French authorities on Wednesday slapped a €90,000-per-day fine on e-commerce giant Amazon until it removes abusive clauses in its contracts with businesses using its platform to sell their goods.

French court hands Amazon €90,000-per-day fine over contracts

The anti-fraud Direction générale de la concurrence, de la consommation et de la répression des fraudes (DGCCRF) service said the online sales giant’s contracts with third-party sellers who use its website contain “unbalanced” clauses.

“The company Amazon Services Europe did not comply completely with an injunction it was served and it is now subject to a fine of €90,000 per day of delay” in applying the changes, the DGCCRF said in a statement.

It also urged the platform to conform with European rules on equity and transparency for firms using online platforms.

Amazon said the order would harm consumers.

“The changes imposed by the DGCCRF will stop us from effectively protecting consumers and permit bad actors to set excessive prices or spam our clients with commercial offers,” the e-commerce giant said in a statement.

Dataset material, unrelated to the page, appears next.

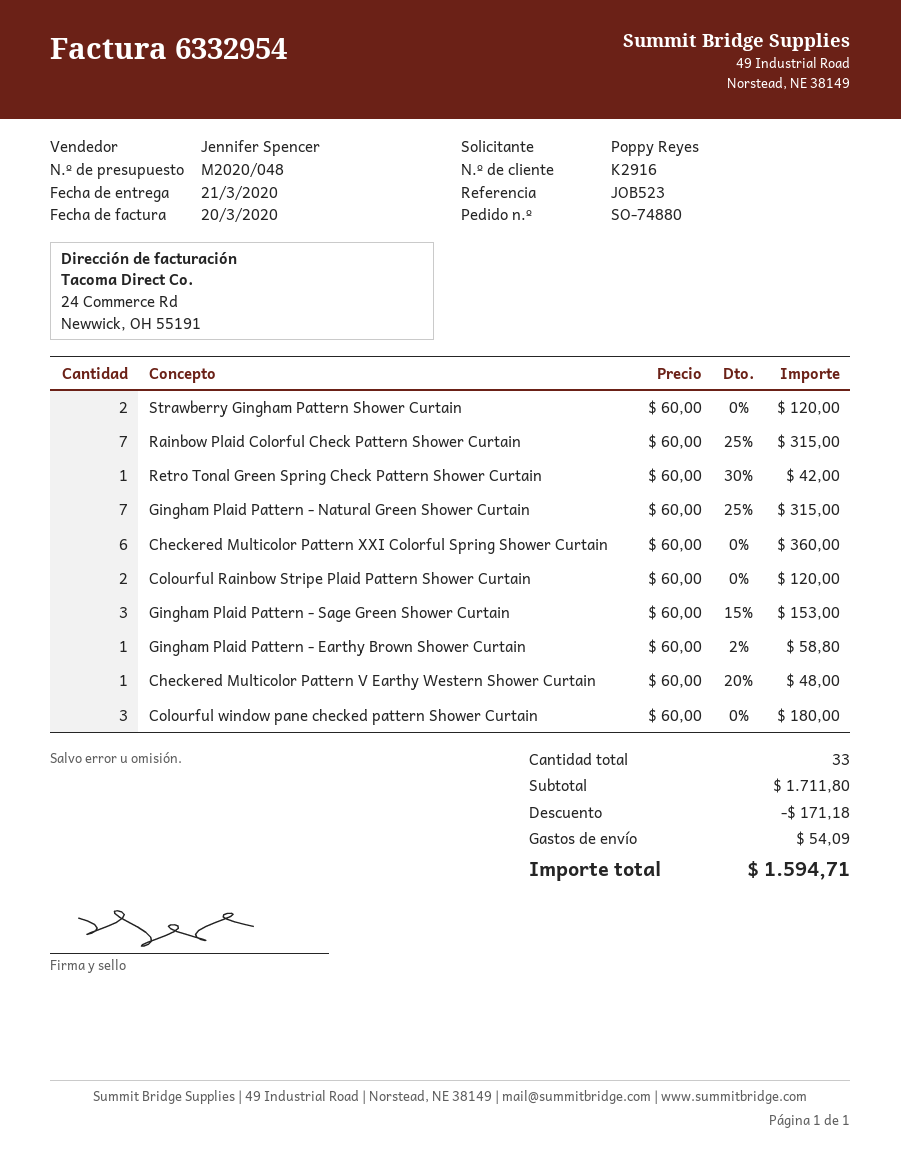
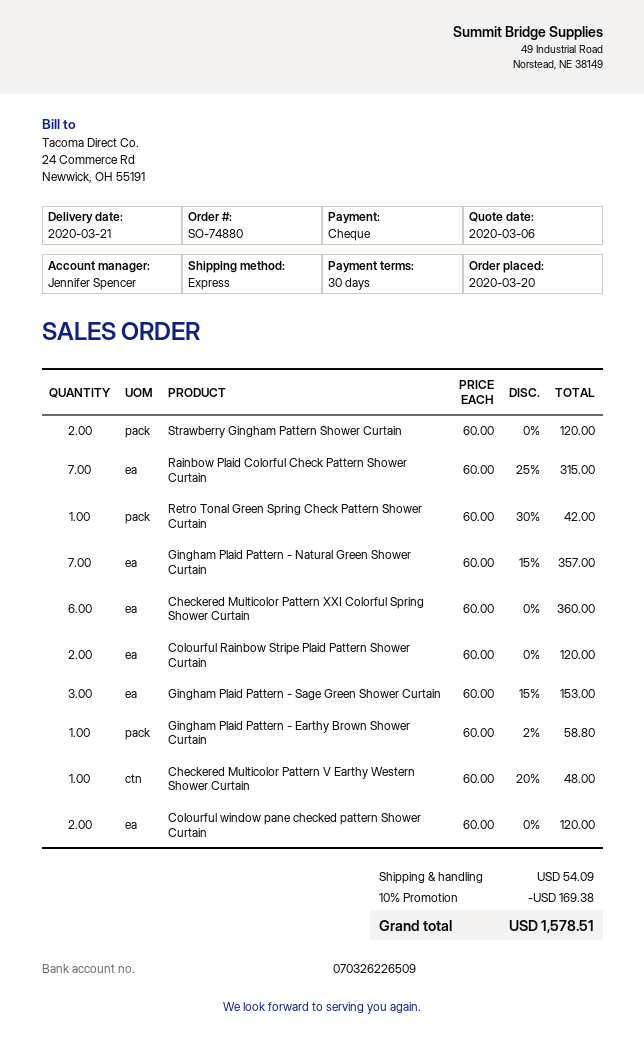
Gingham Plaid Pattern - Natural Green Shower Curtain: 7 x 60.00 - 25% = 315.00 -> 7 x 60.00 - 15% = 357.00
Colourful window pane checked pattern Shower Curtain: 3 x 60.00 = 180.00 -> 2 x 60.00 = 120.00
discount: 171.18 -> 169.38
total: 1594.71 -> 1578.51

“We will comply with the DGCCRF’s decision but we absolutely do not understand it and we are challenging it in court,” responded the e-commerce giant in a statement.

Amazon said the clauses that the DGCCRF has ordered removed had, for example “prevented the appearance of exorbitant prices for mask and hydroalcoholic gel during the pandemic”.

In 2019, Amazon was fined €4 million for “manifestly unbalanced” contract clauses with third-party sellers on its site in a case brought by the DGCCRF.